1 Introduction
Dizziness and vertigo are common, high-impact presentations in primary care, emergency, and specialty clinics, yet early classification remains difficult because brief positional vertigo, migrainous features, fluctuating auditory symptoms, and acute audiovestibular events often overlap [
1,
2]. Guideline frameworks (e.g., AAO–HNS for BPPV; Bárány Society criteria for peripheral vestibular disorders) provide definitional clarity, but their application at scale still hinges on complete, structured history-taking and consistent clinical synthesis [
3,
4]. Delays or misclassification can alter downstream testing and treatment, underscoring the need for reliable, scalable decision support grounded in patient-reported history [
5,
6].
Electronic, structured questionnaires address part of this need by standardizing symptom capture and creating analyzable inputs for decision support [
7,
8]. Supervised machine learning (ML) models trained on such instruments have reported encouraging performance and can be tuned for calibration and specificity; however, they require labeled training data, re-training under distribution shift, and feature maintenance across sites [
9,
10]. Meanwhile, large language models (LLMs) have rapidly advanced in zero-/few-shot reasoning over clinical text and semistructured inputs, raising the prospect of flexible, promptable diagnostic support from patient-reported information [
11]. What is still limited are rigorous, multicenter, head-to-head evaluations that place zero-shot LLMs and task-specific supervised models on the
same prospective cohort, quantify uncertainty, and map error structure at the level of individual vestibular disorders [
11].
To address these gaps, we studied a seven-center prospective cohort using an electronic 23-item questionnaire to perform a
five-class vestibular diagnosis task (BPPV, vestibular migraine, Meniere disease, SSNHL-V, and a composite “Others”). We evaluated three contemporary LLMs in a zero-shot setting and compared the top LLM with a LightGBM (LGBM) model trained on the same instrument. Evaluation combined overall ranking metrics (Top-
k, MRR, NDCG@5) with per-disorder one-vs-rest sensitivity, specificity, and accuracy; uncertainty was quantified with patient-level bootstrap and paired bootstrap for model differences, and McNemar’s test was used for accuracy on the shared external test set [
12,
13]. At a high level, LLMs delivered strong ranking quality (Top-1 around two-thirds and Top-3 above ninety percent) and exhibited clinically coherent disorder-wise profiles; the best LLM achieved accuracy comparable to the trained LGBM on the external test subset, with a non-significant difference. Error anatomy highlighted reliable recognition of BPPV, persistent difficulty for vestibular migraine, a sensitivity–specificity split for Meniere disease, and high specificity with favorable sensitivity for SSNHL-V.

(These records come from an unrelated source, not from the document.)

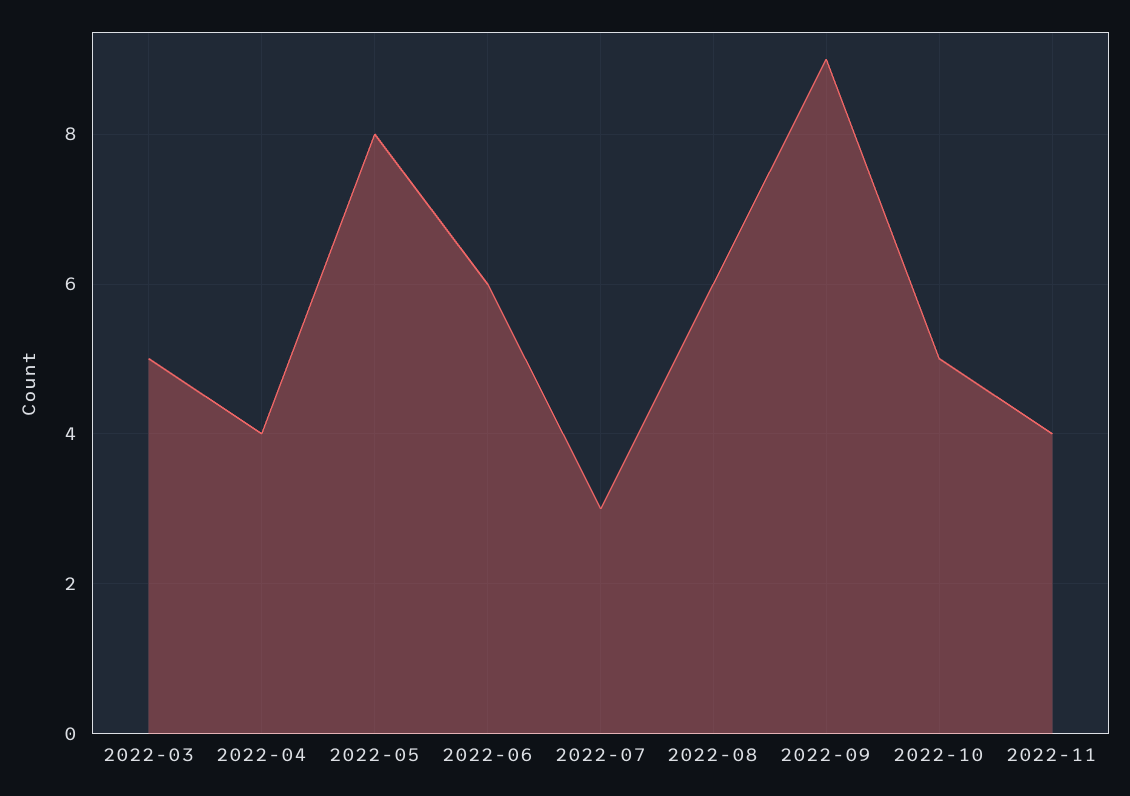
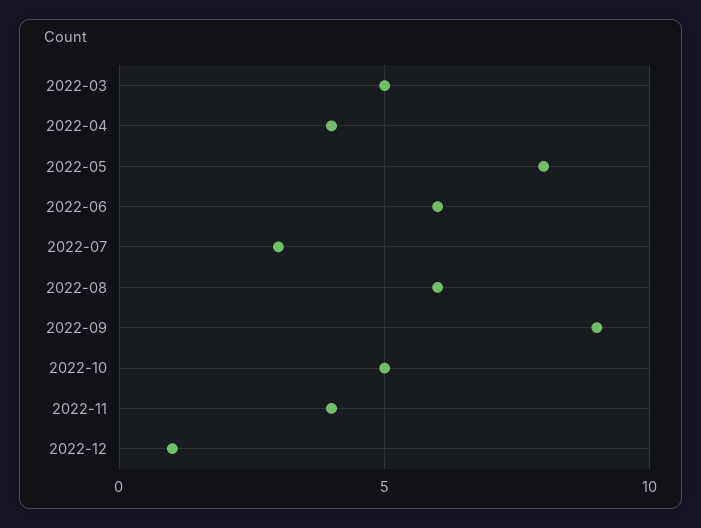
2022-12: none -> 1

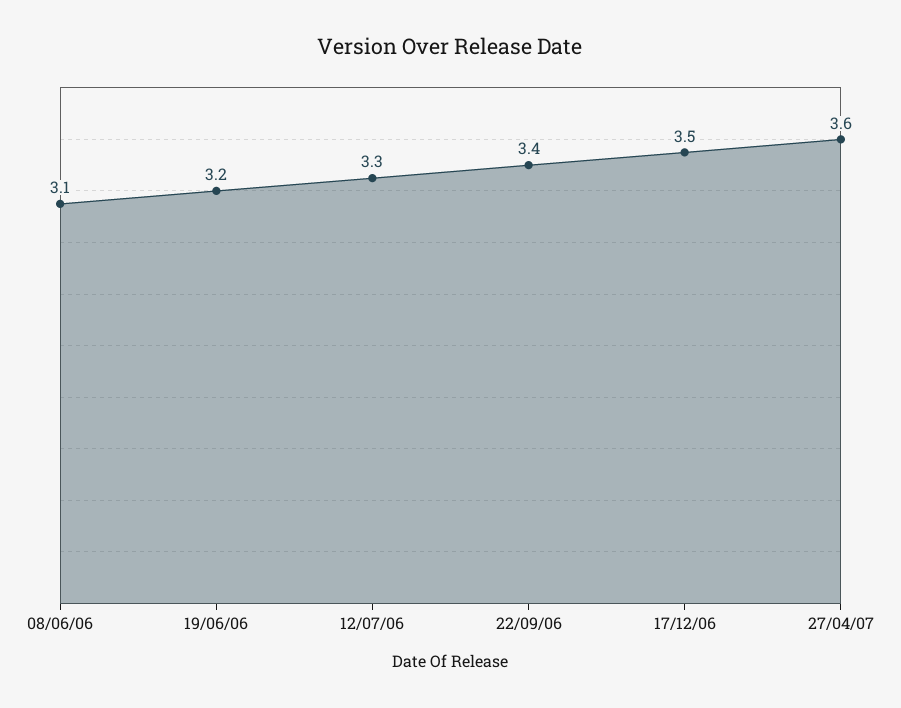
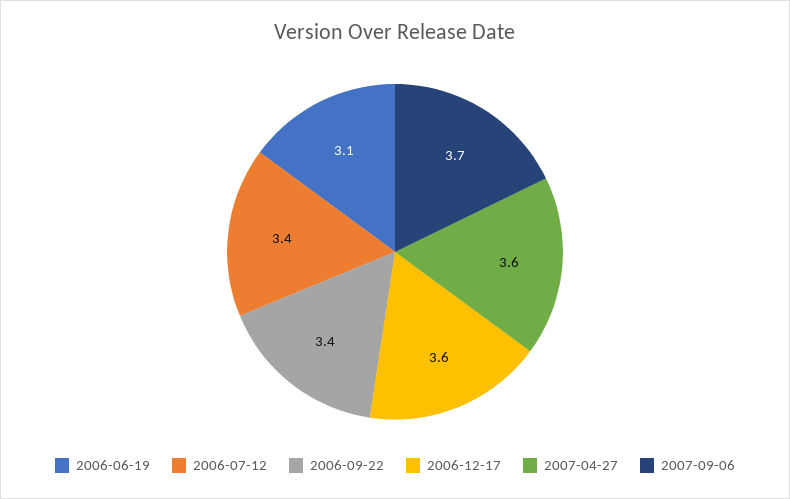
08/06/06: 3.1 -> none
19/06/06: 3.2 -> 3.1
12/07/06: 3.3 -> 3.4
17/12/06: 3.5 -> 3.6
2007-09-06: none -> 3.7

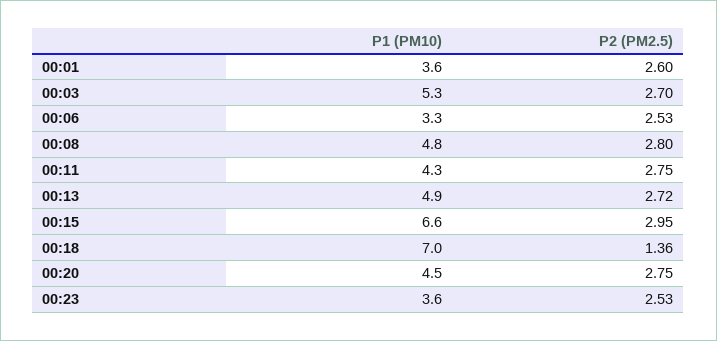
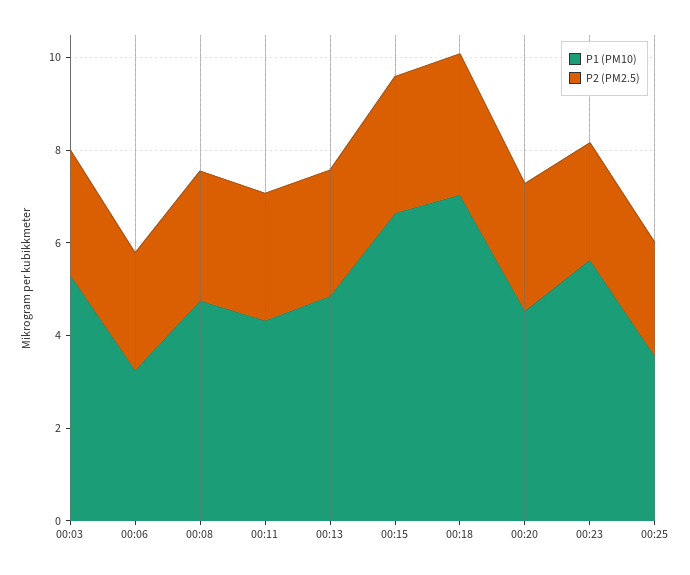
P1 (PM10), 00:01: 3.6 -> none
P2 (PM2.5), 00:01: 2.6 -> none
P2 (PM2.5), 00:18: 1.36 -> 3
P1 (PM10), 00:23: 3.6 -> 5.5
P1 (PM10), 00:25: none -> 3.5
P2 (PM2.5), 00:25: none -> 2.5

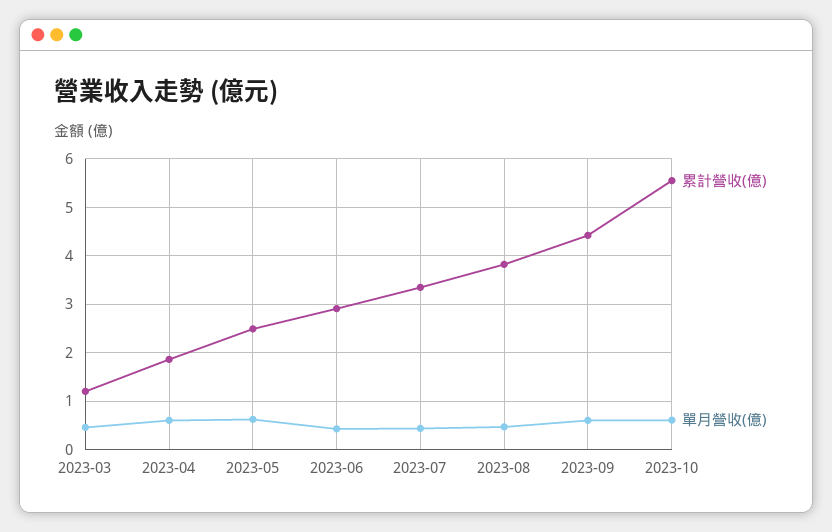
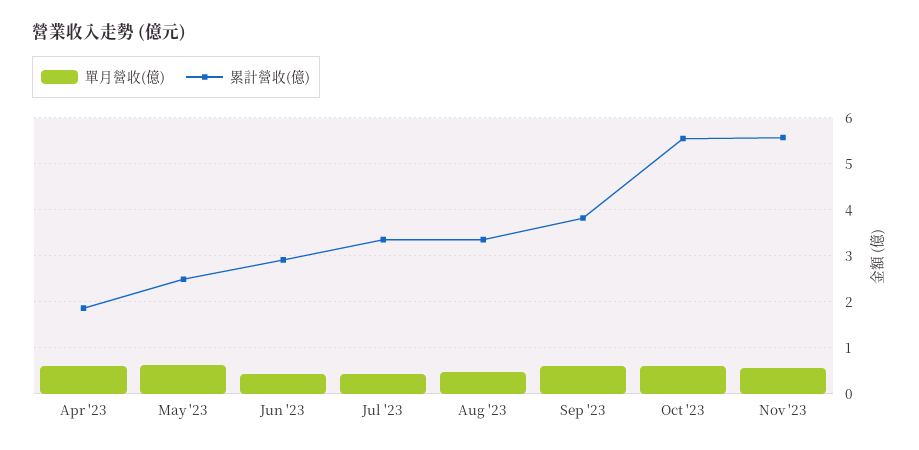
累計營收(億), 2023-03: 1.2 -> none
單月營收(億), 2023-03: 0.4 -> none
累計營收(億), 2023-08: 3.8 -> 3.4
累計營收(億), 2023-09: 4.4 -> 3.8
單月營收(億), Nov '23: none -> 0.6
累計營收(億), Nov '23: none -> 5.6

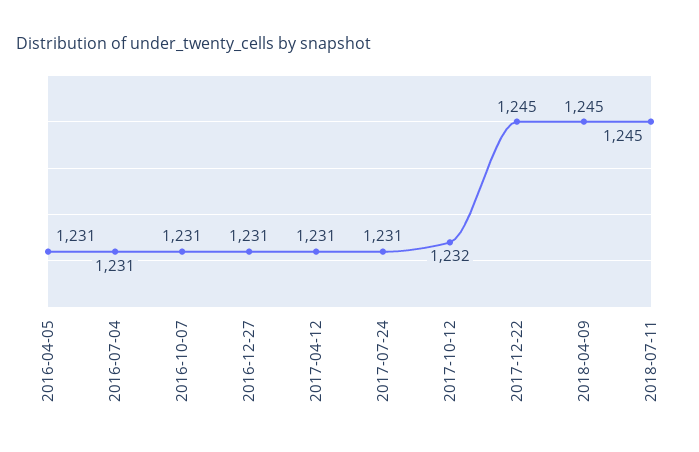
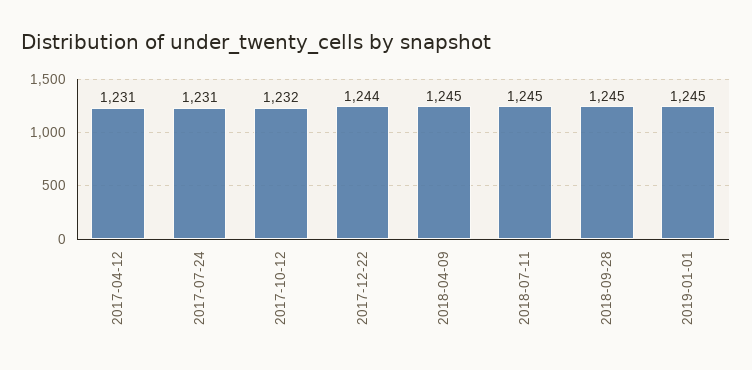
2016-04-05: 1231 -> none
2016-07-04: 1231 -> none
2016-10-07: 1231 -> none
2016-12-27: 1231 -> none
2017-12-22: 1245 -> 1244
2018-09-28: none -> 1245
2019-01-01: none -> 1245

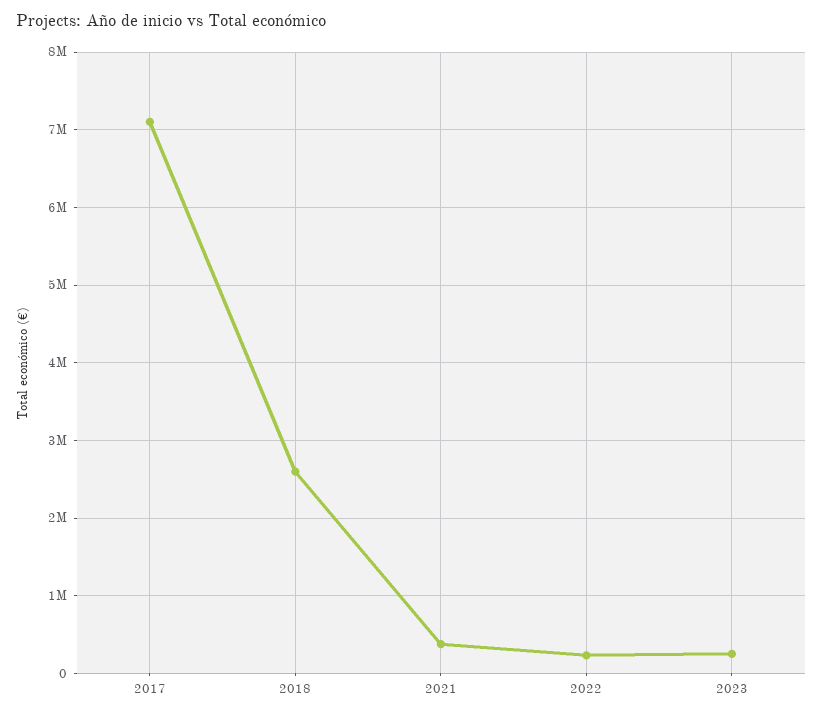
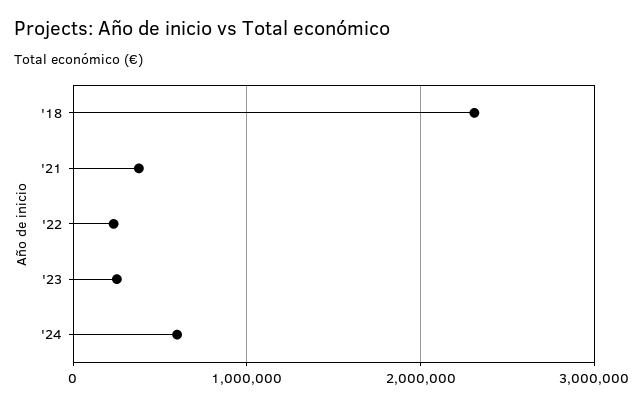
2017: 7100000 -> none
2018: 2600000 -> 2300000
'24: none -> 600000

Our contributions are threefold. First, we provide a prospective, multicenter, head-to-head assessment of zero-shot LLMs against a task-specific supervised comparator on a standardized, five-class vestibular instrument—closing a key evidence gap for history-driven decision support [
14]. Second, we pair aggregate metrics with rigorous uncertainty quantification and a clinically interpretable error analysis (including confusion structures) that identifies where prompt design or guardrails can curb systematic confusions. Third, we outline an
LLM-centered workflow that is immediately practical with fixed questionnaires and, crucially, extends to conversational intake: the same models can conduct adaptive patient interviews, reconcile inconsistencies, and generate uncertainty-aware differentials for clinician review—capabilities with potential to improve diagnostic fidelity, patient acceptance, and clinic throughput when deployed with appropriate safety, calibration, and governance measures [
15].
2 Methods
2.1 Cohort and Data Collection
This work uses the prospective, multicenter cohort established in seven tertiary ENT/vertigo clinics (August 2019–March 2021), namely: ENT and vertigo clinics of Eye & ENT Hospital of Fudan University; The Second Hospital of Anhui Medical University; The First Affiliated Hospital of Xiamen University; Shengjing Hospital of China Medical University; Shanghai Pudong Hospital; Shenzhen Second People’s Hospital; and The First Affiliated Hospital of Chongqing Medical University. At the first specialist visit, eligible patients completed an electronic diagnostic questionnaire on a tablet or smartphone after informed consent; for those unable to complete it independently, trained staff read the questions aloud and recorded responses. Routine clinical care and follow-up proceeded without protocol interference. Reference diagnoses were assigned by ENT specialists (> 5 years of experience) who were blinded to questionnaire responses and applied guideline-based criteria (AAO-HNS for BPPV and Bárány Society criteria for other vestibular disorders).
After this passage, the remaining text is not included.